===== Records for this exercise
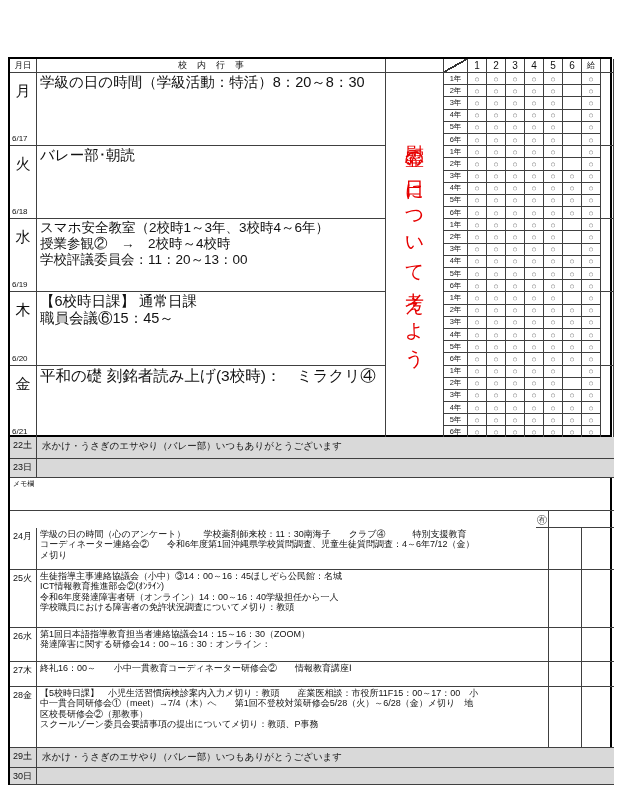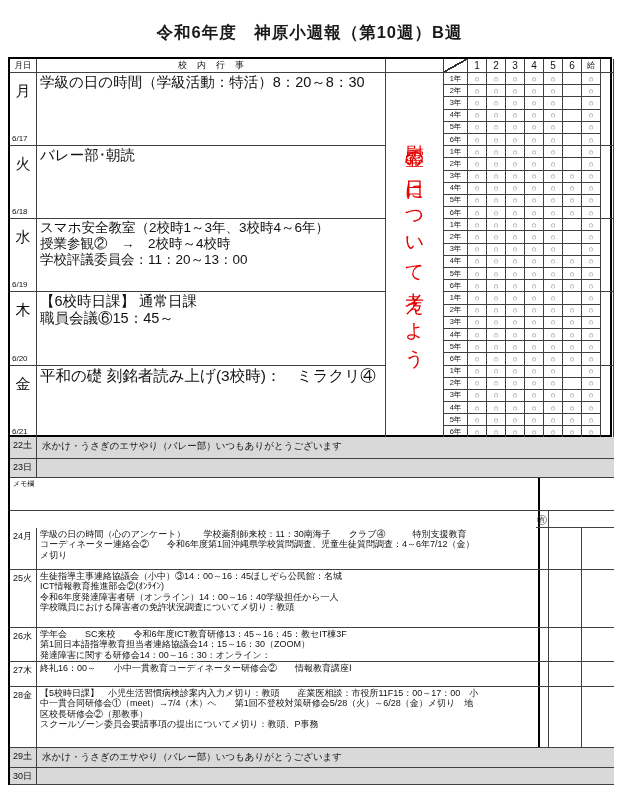--- a/index.html
+++ b/index.html
@@ -54,7 +54,6 @@
 
 <div class="page">
 
-  <div class="title">令和6年度　神原小週報（第10週）B週</div>
 
   <div class="weekly-table">
 

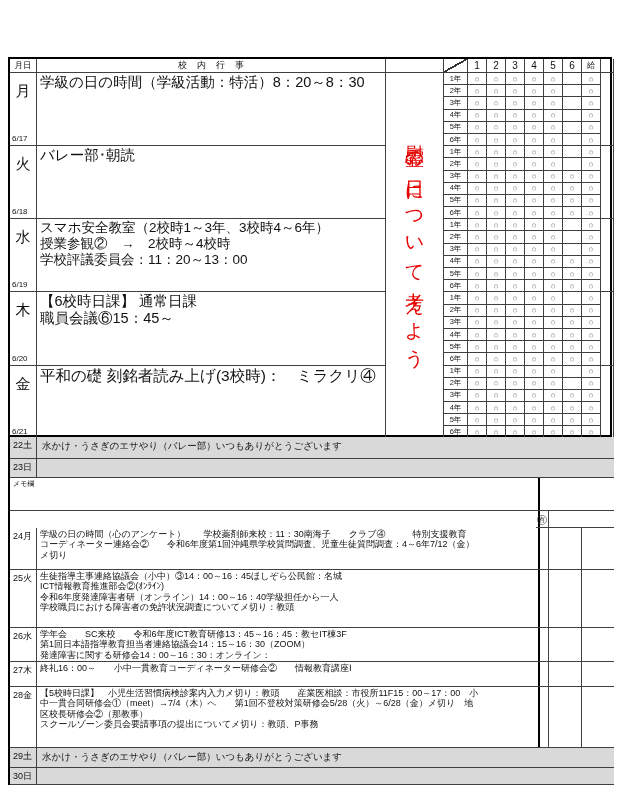--- a/index.html
+++ b/index.html
@@ -32,7 +32,7 @@
 
   
   .lower-section{
-    position:absolute;left:8px;top:437px;width:532px;height:348px;
+    position:absolute;left:8px;top:437px;width:604px;height:348px;
     display:grid;box-sizing:border-box;
     grid-template-columns:27px 499px 13px 33px 32px;
     grid-template-rows:22px 19px 33px 17px 42px 58px 34px 25px 61px 20px 17px;

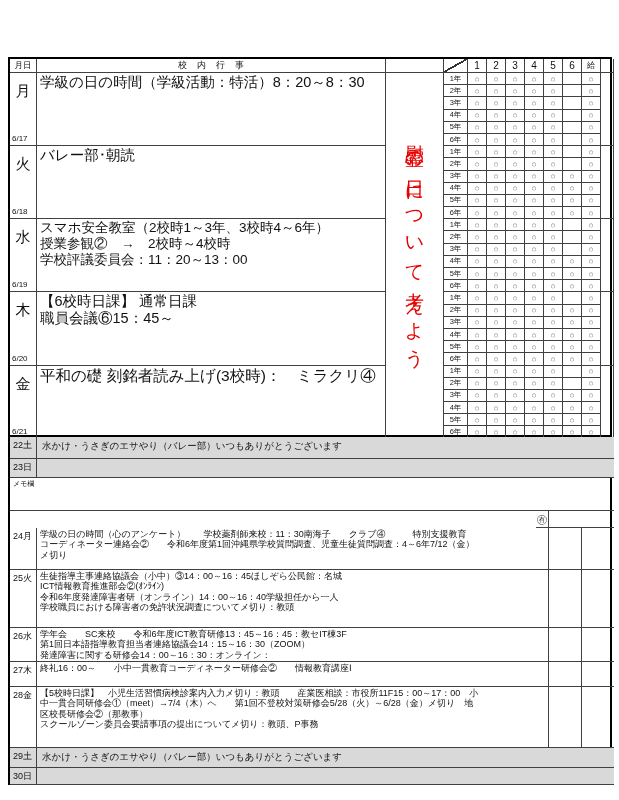--- a/index.html
+++ b/index.html
@@ -399,7 +399,6 @@
       <div class="lcell" style="grid-area: 6 / 5;"></div>
       <div class="lcell br row-label" style="grid-area: 7 / 1;">26水</div>
       <div class="lcell br sched-content" style="grid-area: 7 / 2 / auto / 4;">
-        <div class="sline">学年会　　SC来校　　令和6年度ICT教育研修13：45～16：45：教セIT棟3F</div>
         <div class="sline">第1回日本語指導教育担当者連絡協議会14：15～16：30（ZOOM）</div>
         <div class="sline">発達障害に関する研修会14：00～16：30：オンライン：</div>
       </div>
==========
**Activity**.
Taking the records above as a whole, work out how many of their lines hold the word "class". The reply should be that number alone.

**Reply**.
9